Эдвард Джон Уэлскимби начал работать в русском направлении достаточно давно, поэтому не имел акцента, а если в каких словах и бывал неточен, то скрывал это под привычкой к французскому языку. Этим никто не смог бы выделиться в русской среде, где французский зачастую казался настоящим родным языком. Времена меняются, царь Николай всё больше ратовал за то, чтобы русские люди говорили на русском языке, хотя бы писали приказы, распоряжения и законы на языке Пушкина. Но быстро заставить элиту переменить язык — сложная задача.

— Мы можем поговорить с вами более откровенно? Во время предыдущих встреч с вами я понял, насколько вы тяготитесь участью быть всегда подле вице-губернатора, при этом не иметь от него даже слов благодарности за всё то, чем он, этот господин Шабарин, обязан именно вам, — сказал гость и внутренне поморщился.

Всё-таки слишком откровенно прозвучали слова. Что, если в отношениях между статским советником Мирским и вице-губернатором Шабарином произошли изменения? Что, если Святополк уже не считает себя обделённым, как тогда, когда в пьяном угаре изливал душу практически незнакомому ему человеку?

Эдвард Джон был опытным агентом и умел очень быстро входить в доверие к любым людям. Он уже на второй, якобы случайной, встрече смог разговорить Мирского. Правда, для этого пришлось изрядно подпоить статского советника. Англичанин лишь опасался пробовать заводить знакомство с самим вице-губернатором Шабариным. Шпион действовал только тогда, когда губернатора либо не было в губернии, либо он был далеко, решая вопросы на окраинах.

— Для того, чтобы я смог с вами откровенно разговаривать, я должен всё-таки узнать, кто вы есть на самом деле. Извольте только не тратить время, объясняя, что вы лишь дворянин откуда-нибудь из-под Витебска или Могилева, занимающийся коммерцией, — Мирский, решившийся, как ему казалось, проявить некоторую прямоту и дерзость, даже не предполагал о том, что стоит на грани жизни и смерти.

Если вербовка пройдёт по негативному для англичанина сценарию, то гость готов зачистить весь дом губернатора, убить здесь всех и скрыться.
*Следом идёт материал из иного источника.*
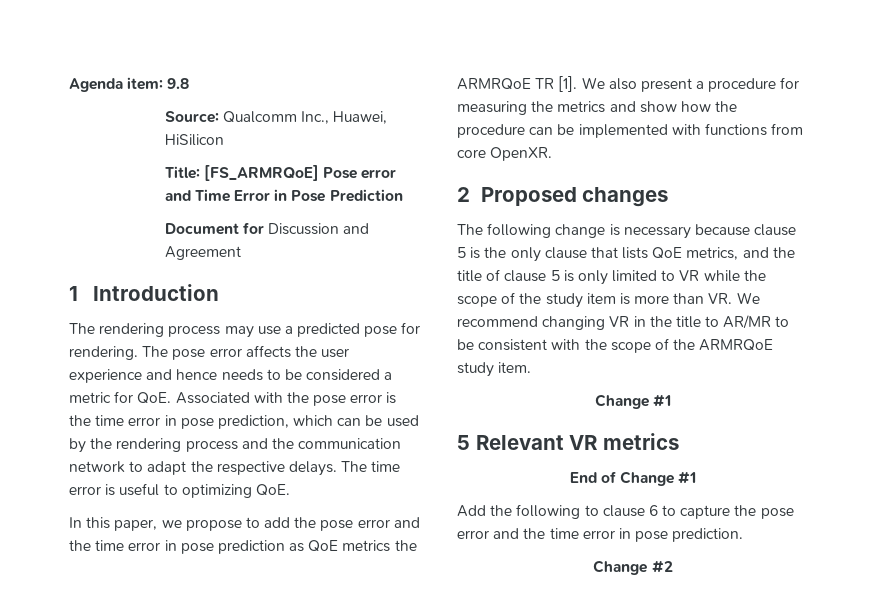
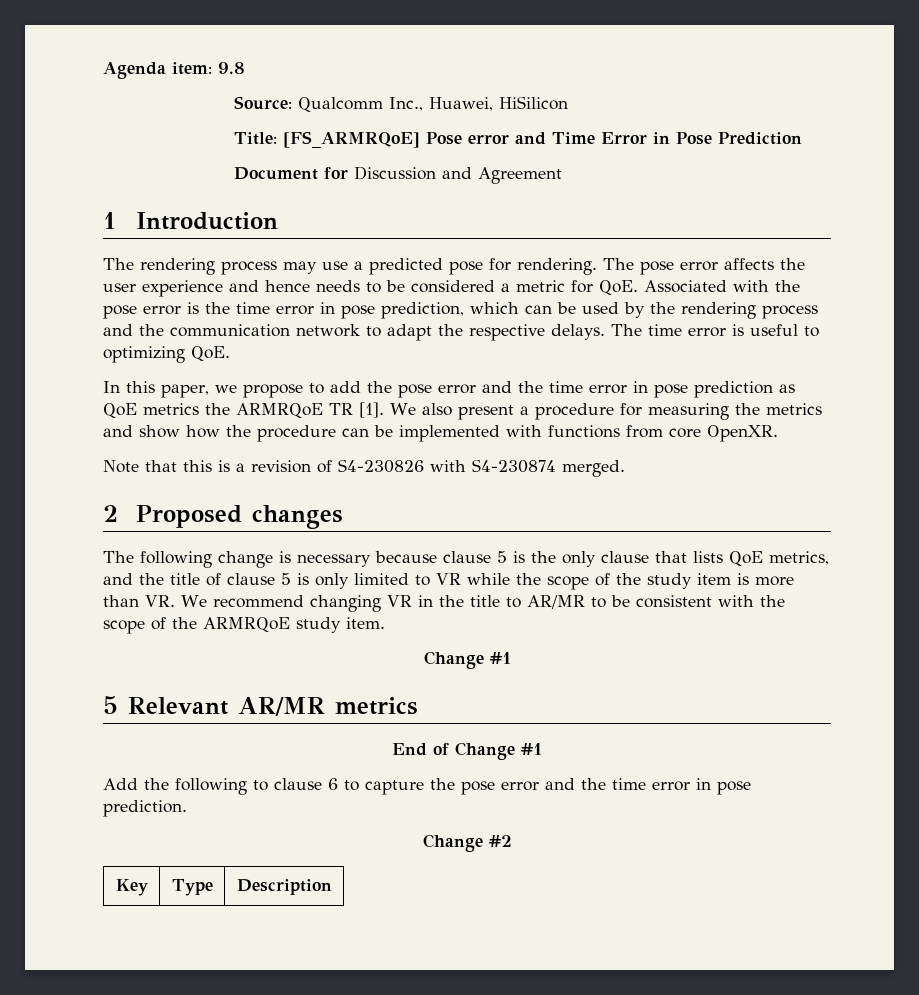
+ Note that this is a revision of S4-230826 with S4-230874 merged.
- 5 Relevant VR metrics
+ 5 Relevant AR/MR metrics
+ Key | Type | Description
Благо, что тут находилось всего лишь три человека, наиболее приближенных к Мирскому. Два боевика англичанина, стоящие у дверей кабинета губернатора, готовы к силовому решению вопроса. Тем более, что за окном лил дождь, гремел гром, и выстрелы точно никто не услышит. А потом Уэлскимби успешно покинет пределы Екатеринославской губернии и направится на Кавказ, где уже скоро, в течение двух недель, должна была состояться высадка турецких войск в районе Сухуми.

— Так вы всё ещё ненавидите этого никчёмного Шабарина? — откровенно спросил англичанин. — Того, кто украл у вас славу и кто оказался неблагодарным — после всего, что вы для него сделали?

Последовала пауза. Святополк Аполлинарьевич не спешил признаваться в таких щекотливых чувствах столь открыто, несмотря на то, что ему хотелось кричать о своей ненависти к Шабарину. Англичанин точно наносил удары по психике статского чиновника.

— Может, вы предложите мне выпить? — учуяв запах алкоголя от Мирского, предложил гость. — Признаться, погода…

Он повёл плечами — мол, сыро и зябко сегодня.

— Вы так и не сказали, кто вы, — заметил временный хозяин кабинета, доставая из-под стола отполовиненную бутылку французского коньяка.

— Выпьем, и я во всём вам признаюсь! — улыбаясь, сказал Эдвард Джон.